┌──
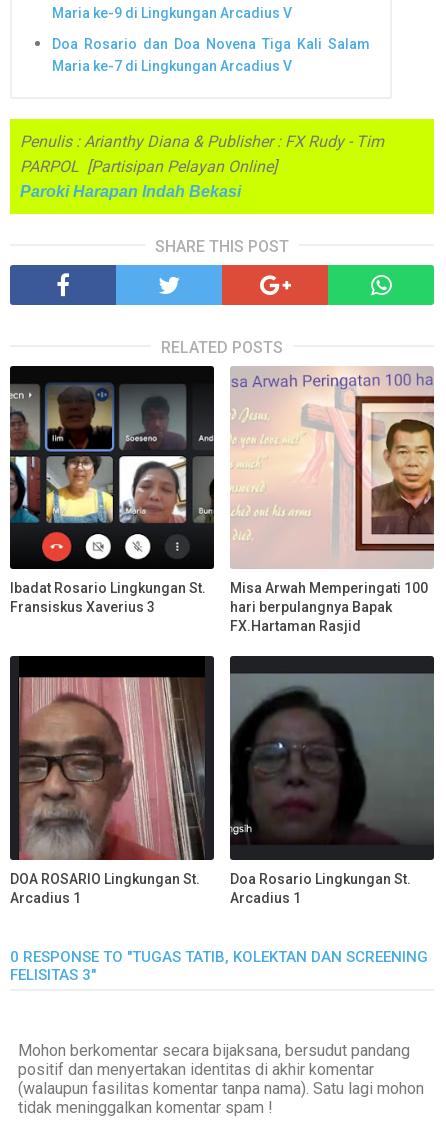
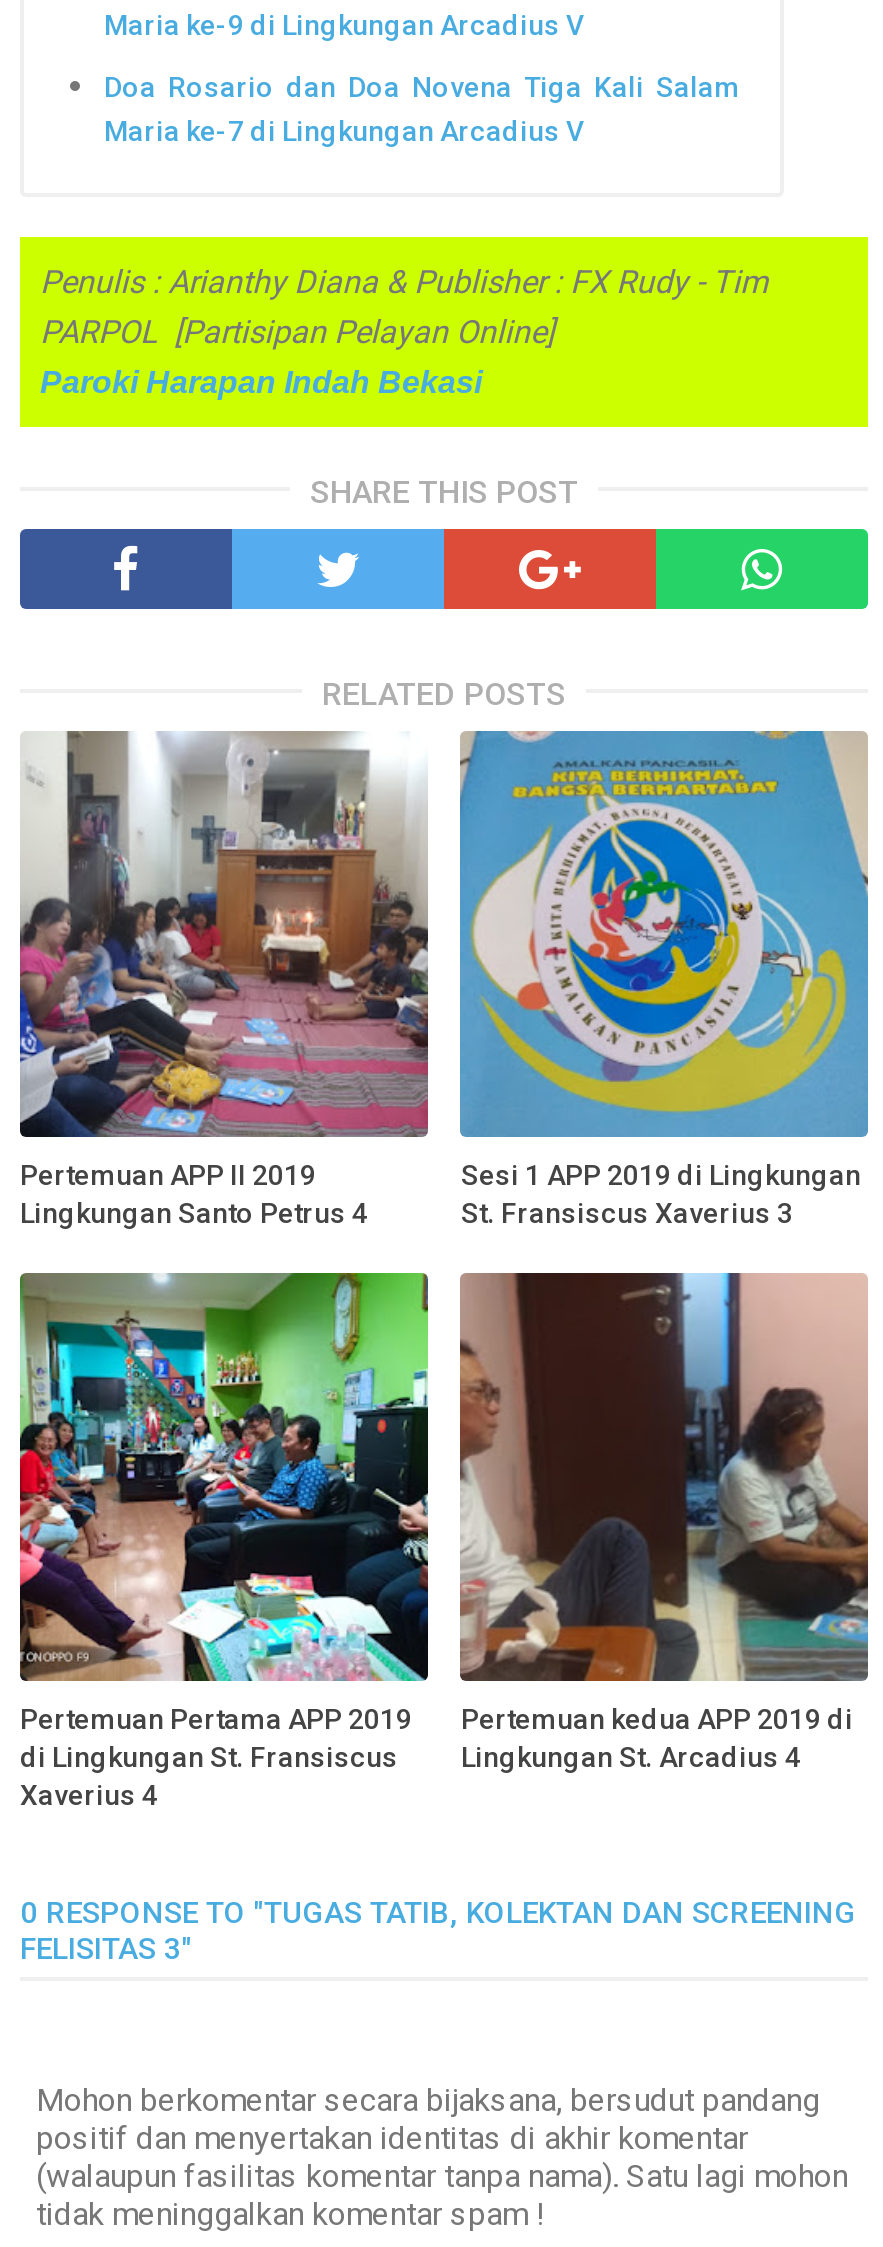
- [image]
- Ibadat Rosario Lingkungan St.
- Fransiskus Xaverius 3
+ [image]
+ Pertemuan APP II 2019
+ Lingkungan Santo Petrus 4

- [image]
- Misa Arwah Memperingati 100
- hari berpulangnya Bapak
- FX.Hartaman Rasjid
+ [image]
+ Sesi 1 APP 2019 di Lingkungan
+ St. Fransiscus Xaverius 3

- [image]
- DOA ROSARIO Lingkungan St.
- Arcadius 1
+ [image]
+ Pertemuan Pertama APP 2019
+ di Lingkungan St. Fransiscus
+ Xaverius 4

- [image]
- Doa Rosario Lingkungan St.
- Arcadius 1
+ [image]
+ Pertemuan kedua APP 2019 di
+ Lingkungan St. Arcadius 4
└──
:: Task description ::
From the material above, set down each entry exactly, but exclude the pictures.

:: Finished exercise ::
- [image]
- Ibadat Rosario Lingkungan St.
- Fransiskus Xaverius 3
+ [image]
+ Pertemuan APP II 2019
+ Lingkungan Santo Petrus 4

- [image]
- Misa Arwah Memperingati 100
- hari berpulangnya Bapak
- FX.Hartaman Rasjid
+ [image]
+ Sesi 1 APP 2019 di Lingkungan
+ St. Fransiscus Xaverius 3

- [image]
- DOA ROSARIO Lingkungan St.
- Arcadius 1
+ [image]
+ Pertemuan Pertama APP 2019
+ di Lingkungan St. Fransiscus
+ Xaverius 4

- [image]
- Doa Rosario Lingkungan St.
- Arcadius 1
+ [image]
+ Pertemuan kedua APP 2019 di
+ Lingkungan St. Arcadius 4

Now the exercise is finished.